At first glance, Maddi already reveals herself as a disturbing woman full of contradictions, who has crossed many borders, both physical and moral: smuggler and Mugalari, fervent Catholic and divorced, childless woman and mother, servant of the Nazis and agent of the Endurance. The author accepts the challenge of getting fully into those documents and, from there, imagine Maddi: her voice and her gaze, her desires and desires, her motives and reasons, her affections. This is how Maddi and the borders are written, a novel about a woman who did not conform to the conventions of her time, who crossed all the red lines, a woman who did what no one expected of her.

maddi and the borders

The echo of the shots

Weapons in the service of ideology fire even when they rest awaiting a new victim. Because that ideology loaded with reasons that can justify hatred and even murder is always a path of no return to disaster.

After ETA, the wounds remain, the strangely kind concept of putting coexistence first. And it is necessary, of course. But the echoes of the shots announced by the title of this story are heard with more force in the reverberation of souls that cannot stop moving between helplessness, guilt, the impossible forgetfulness and a feeling that something of themselves will always live in the past.

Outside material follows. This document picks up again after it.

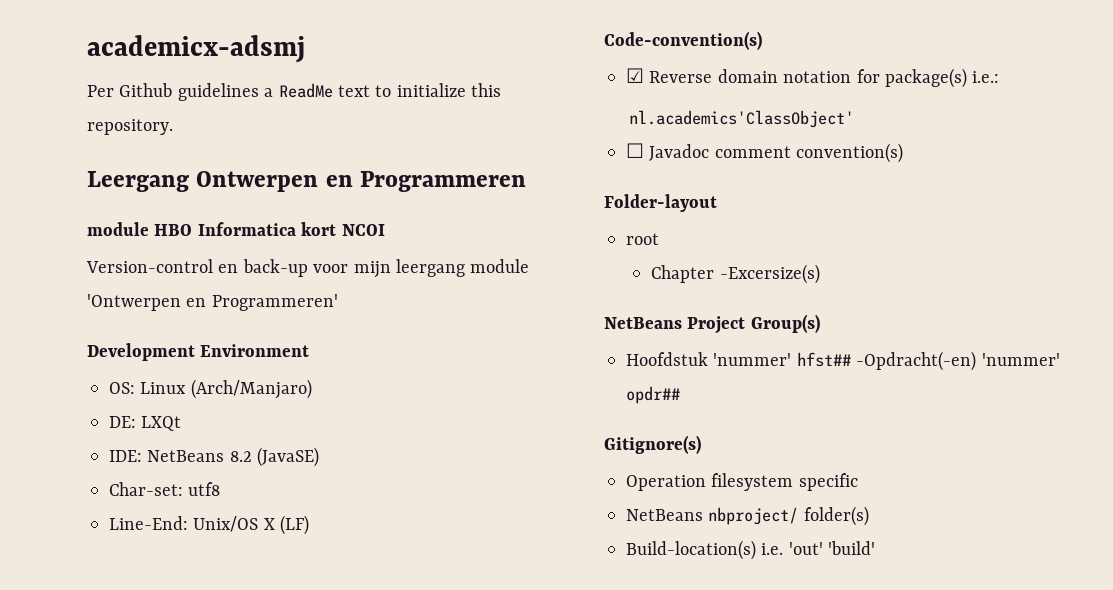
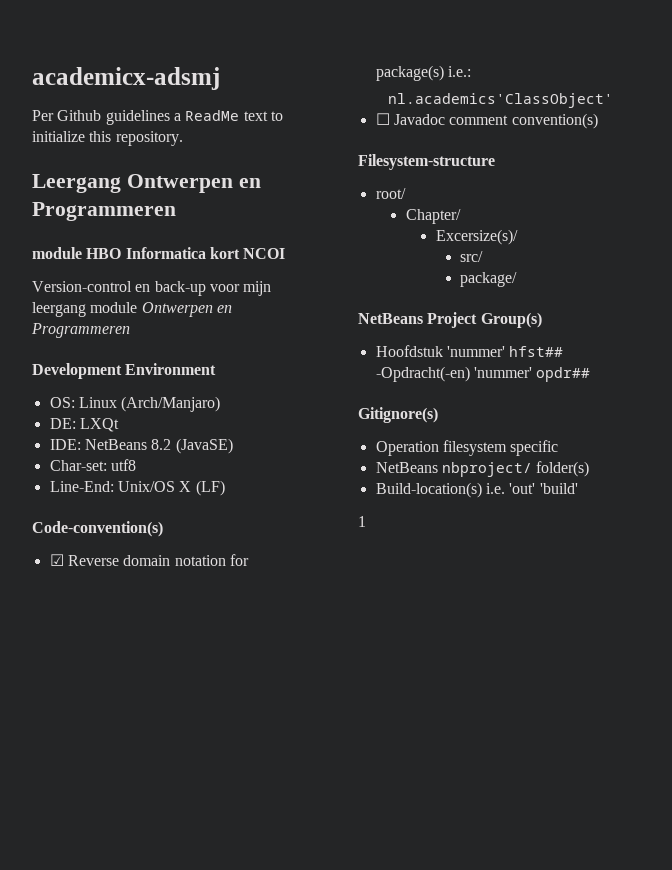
[87,294,338,311] 'Ontwerpen en Programmeren' -> [141,302,232,317] [31,323,130,338] Ontwerpen en Programmeren
[604,194,717,212] [626,233,659,245] [651,264,820,284] Folder-layout // root // Chapter -Excersize(s) -> [358,154,495,170] [375,188,406,199] [405,209,461,224] [435,229,518,245] [460,251,484,262] [460,272,518,287] Filesystem-structure // root/ // Chapter/ // Excersize(s)/ // src/ // package/
(876, 548) none -> [358,516,366,527] // 1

Among the author's memoirs, the present moves on that tightrope of mixed feelings. In the armistices there are always new losers, necessary for the balance that nothing gets worse. The cure, beyond the end of a conflict is only possible when everyone could consider an exercise in frank introspection.

The echo of the shots
5/5 - (10 votes)

4 comments on "The 3 best books by Edurne Portela"

Leave a comment

This site uses Akismet to reduce spam. Learn how your comment data is processed.